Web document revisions

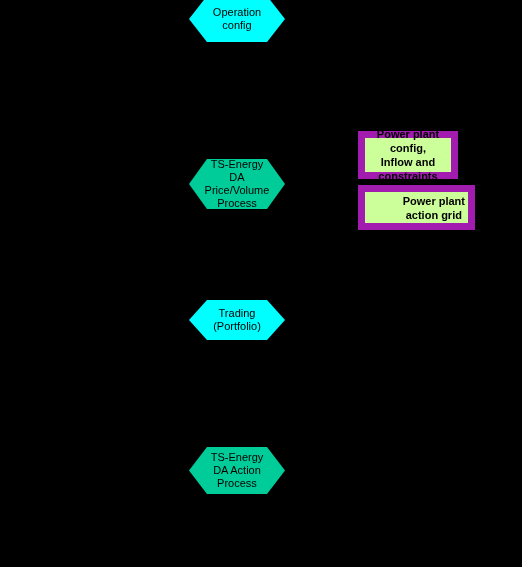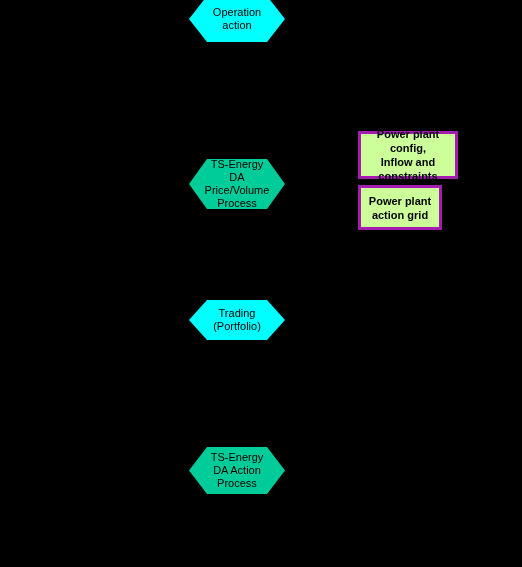--- a/index.html
+++ b/index.html
@@ -90,7 +90,7 @@
       <polygon points="18,0 78,0 96,23 78,46 18,46 0,23" fill="#00FFFF"></polygon>
     </svg>
     <span class="hex-label">Operation
-action</span>
+config</span>
   </div>
 
   <div class="hex-node" id="node-ts-price-volume">

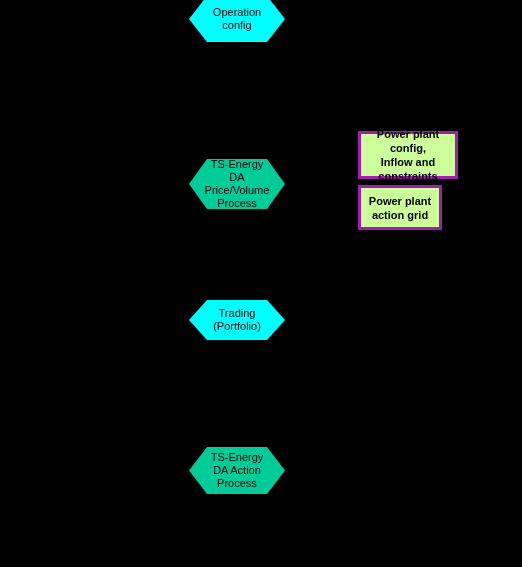--- a/index.html
+++ b/index.html
@@ -55,7 +55,7 @@
   .data-box {
     position: absolute;
     box-sizing: border-box;
-    border: 3px solid #a21caf;
+    border: 7px solid #a21caf;
     display: flex;
     align-items: center;
     justify-content: center;

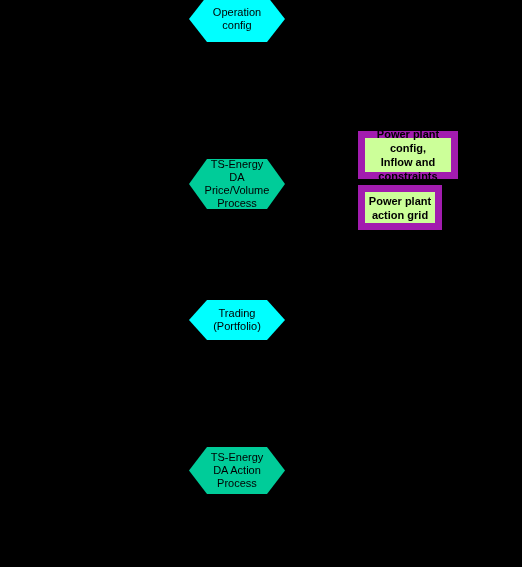--- a/index.html
+++ b/index.html
@@ -78,7 +78,7 @@
   #node-ts-da-action      { left: 189px; top: 447px; width: 96px; height: 47px; }
 
   #box-plant-config  { left: 358px; top: 131px; width: 100px; height: 48px; }
-  #box-plant-action-grid { left: 358px; top: 185px; width: 84px; height: 45px; }
+  #box-plant-action-grid { left: 358px; top: 185px; width: 117px; height: 45px; justify-content: flex-end; }
 </style>
 </head>
 <body>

## REQUIREMENT
Set down the records again verbatim, with no pictures.

## EXERCISE RESPONSE
--- a/index.html
+++ b/index.html
@@ -90,7 +90,7 @@
       <polygon points="18,0 78,0 96,23 78,46 18,46 0,23" fill="#00FFFF"></polygon>
     </svg>
     <span class="hex-label">Operation
-action</span>
+config</span>
   </div>
 
   <div class="hex-node" id="node-ts-price-volume">

--- a/index.html
+++ b/index.html
@@ -55,7 +55,7 @@
   .data-box {
     position: absolute;
     box-sizing: border-box;
-    border: 3px solid #a21caf;
+    border: 7px solid #a21caf;
     display: flex;
     align-items: center;
     justify-content: center;

--- a/index.html
+++ b/index.html
@@ -78,7 +78,7 @@
   #node-ts-da-action      { left: 189px; top: 447px; width: 96px; height: 47px; }
 
   #box-plant-config  { left: 358px; top: 131px; width: 100px; height: 48px; }
-  #box-plant-action-grid { left: 358px; top: 185px; width: 84px; height: 45px; }
+  #box-plant-action-grid { left: 358px; top: 185px; width: 117px; height: 45px; justify-content: flex-end; }
 </style>
 </head>
 <body>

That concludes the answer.